Hi,
I am in the process of getting a better understanding of securing a linux system based on what is installed.
I started with rkhunter, setting it to use rpm for package verification. This was done a fresh installation that had only been updated a few secs before I ran the commands listed below.
To start, rkhunter was letting me know that rpm was having some issues verifying the files.
Sample of what the full log entry looks like
Code:
[14:05:27] /usr/bin/basename [ Warning ]
[14:05:27] Warning: Package manager verification has failed:
[14:05:27] File: /usr/bin/basename
[14:05:27] Try running the command 'prelink /usr/bin/basename' to resolve dependency errors.
[14:05:27] The file hash value has changed
[14:05:27] The file size has changed
[14:05:27] /usr/bin/bash [ Warning ]
[14:05:28] Warning: Package manager verification has failed:
[14:05:28] File: /usr/bin/bash
[14:05:28] Try running the command 'prelink /usr/bin/bash' to resolve dependency errors.
[14:05:28] The file hash value has changed
[14:05:28] The file size has changed
[14:05:28] /usr/bin/cat [ Warning ]
[14:05:28] Warning: Package manager verification has failed:
[14:05:28] File: /usr/bin/cat
[14:05:28] Try running the command 'prelink /usr/bin/cat' to resolve dependency errors.
[14:05:28] The file hash value has changed
[14:05:28] The file size has changed
[14:05:28] /usr/bin/chattr [ Warning ]
[14:05:28] Warning: Package manager verification has failed:
[14:05:28] File: /usr/bin/chattr
[14:05:28] Try running the command 'prelink /usr/bin/chattr' to resolve dependency errors.

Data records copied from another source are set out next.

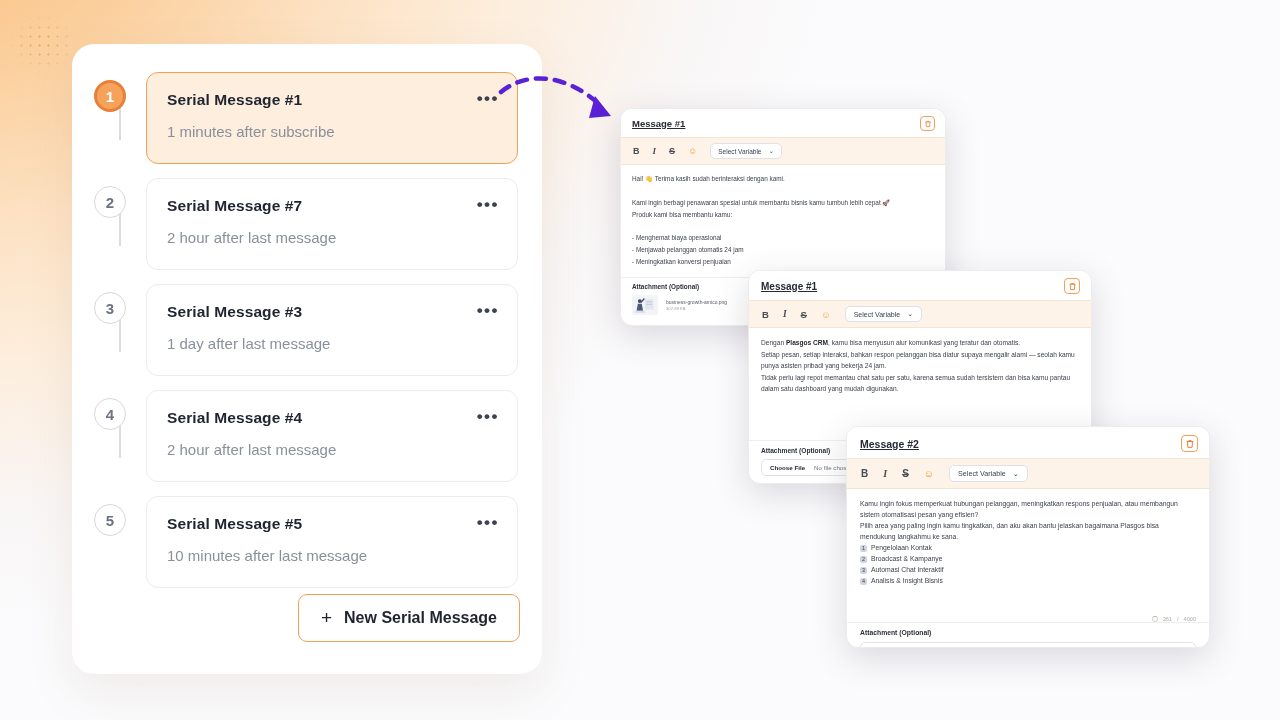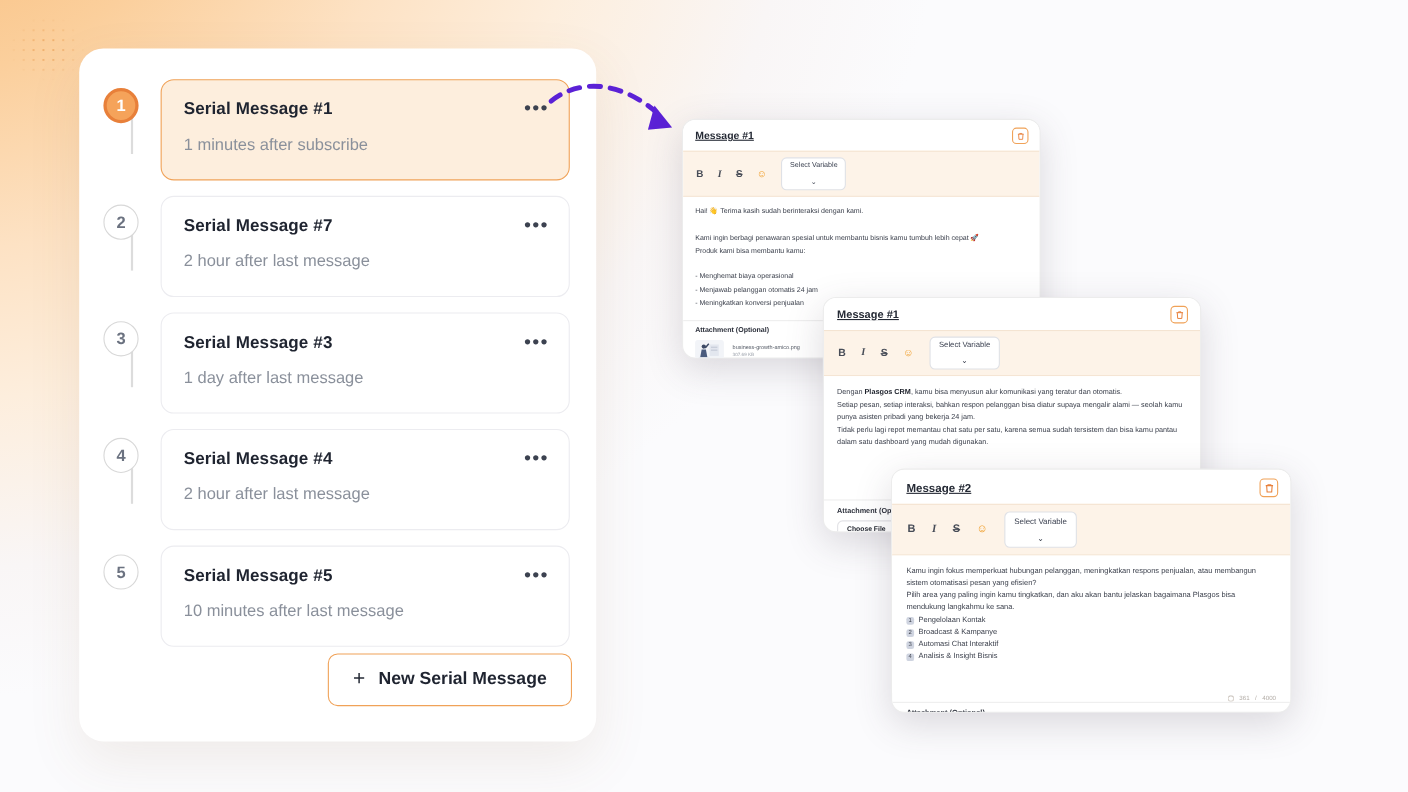--- a/index.html
+++ b/index.html
@@ -98,21 +98,21 @@
     display: flex; align-items: center; gap: 14px;
     background: #fdf3e8; border-top: 1px solid #f4e4d2; border-bottom: 1px solid #f4e4d2;
     padding: 5px 10px;
   }
   .tb-btn { color: #474c57; cursor: pointer; font-weight: 600; }
   .tb-btn.ital { font-style: italic; font-family: "Liberation Serif", serif; }
   .tb-btn.strike { text-decoration: line-through; }
   .emoji-btn { color: #f0a030; cursor: pointer; }
   .var-select {
     background: #fff; border: 1px solid #dfe1e6; border-radius: 5px;
-    display: flex; align-items: center; gap: 7px; color: #3b4150; cursor: pointer; flex-direction: column;
+    display: flex; align-items: center; gap: 7px; color: #3b4150; cursor: pointer;
   }
   .ed-body { color: #3a3f4b; background: #fff; }
   .ed-body p { margin: 0; }
   .ed-body .blank { display: block; }
   .ed-body b { color: #1e222c; }
   .numbox {
     display: inline-block; background: #cfd4e0; color: #3a3f4b;
     border-radius: 2px; text-align: center; margin-right: 4px;
   }
   .counter { display: flex; align-items: center; justify-content: flex-end; gap: 5px; color: #b2aca6; }
@@ -156,21 +156,21 @@
   #ed2 .ed-title { font-size: 10px; }
   #ed2 .trash-btn { width: 16px; height: 16px; }
   #ed2 .ed-toolbar { gap: 14px; padding: 5px 13px; font-size: 9.5px; }
   #ed2 .var-select { font-size: 7px; padding: 3px 8px; }
   #ed2 .ed-body { padding: 9px 12px; font-size: 6.6px; line-height: 1.75; height: 112px; }
   #ed2 .ed-foot { padding: 6px 12px 8px 12px; border-top: 1px solid #eee; }
   #ed2 .ed-attach-label { font-size: 6.6px; }
   #ed2 .file-row { margin-top: 5px; padding: 4px 8px; font-size: 6.2px; width: 165px; }
 
   
-  #ed3 { left: 810px; top: 426px; width: 364px; height: 222px; }
+  #ed3 { left: 846px; top: 426px; width: 364px; height: 222px; }
   #ed3 .ed-head { padding: 8px 11px 6px 13px; }
   #ed3 .ed-title { font-size: 10.5px; }
   #ed3 .trash-btn { width: 17px; height: 17px; }
   #ed3 .ed-toolbar { gap: 15px; padding: 6px 14px; font-size: 10px; }
   #ed3 .var-select { font-size: 7.2px; padding: 3px 8px; }
   #ed3 .ed-body { padding: 9px 13px; font-size: 6.8px; line-height: 1.62; height: 125px; }
   #ed3 .numbox { width: 7px; height: 7px; font-size: 5.4px; line-height: 7px; }
   #ed3 .counter { padding: 2px 13px 0 0; font-size: 5.6px; }
   #ed3 .counter .ring { width: 6px; height: 6px; }
   #ed3 .ed-foot { padding: 6px 13px 9px 13px; border-top: 1px solid #eee; }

full list of files shown effected in the manner listed above
Code:
[14:05:27] /usr/bin/basename [ Warning ]
[14:05:27] /usr/bin/bash [ Warning ]
[14:05:28] /usr/bin/cat [ Warning ]
[14:05:28] /usr/bin/chattr [ Warning ]
[14:05:29] /usr/bin/chmod [ Warning ]
[14:05:30] /usr/bin/chown [ Warning ]
[14:05:30] /usr/bin/cp [ Warning ]
[14:05:31] /usr/bin/cut [ Warning ]
[14:05:31] /usr/bin/date [ Warning ]
[14:05:32] /usr/bin/df [ Warning ]
[14:05:33] /usr/bin/dirname [ Warning ]
[14:05:34] /usr/bin/du [ Warning ]
[14:05:34] /usr/bin/echo [ Warning ]
[14:05:35] /usr/bin/env [ Warning ]
[14:05:36] /usr/bin/groups [ Warning ]
[14:05:37] /usr/bin/head [ Warning ]
[14:05:37] /usr/bin/id [ Warning ]
[14:05:38] /usr/bin/killall [ Warning ]
[14:05:39] /usr/bin/less [ Warning ]
[14:05:39] /usr/bin/ls [ Warning ]
[14:05:40] /usr/bin/lsattr [ Warning ]
[14:05:40] /usr/bin/md5sum [ Warning ]
[14:05:41] /usr/bin/mktemp [ Warning ]
[14:05:42] /usr/bin/mv [ Warning ]
[14:05:43] /usr/bin/pstree [ Warning ]
[14:05:44] /usr/bin/pwd [ Warning ]
[14:05:45] /usr/bin/readlink [ Warning ]
[14:05:46] /usr/bin/runcon [ Warning ]
[14:05:46] /usr/bin/sha1sum [ Warning ]
[14:05:47] /usr/bin/sha224sum [ Warning ]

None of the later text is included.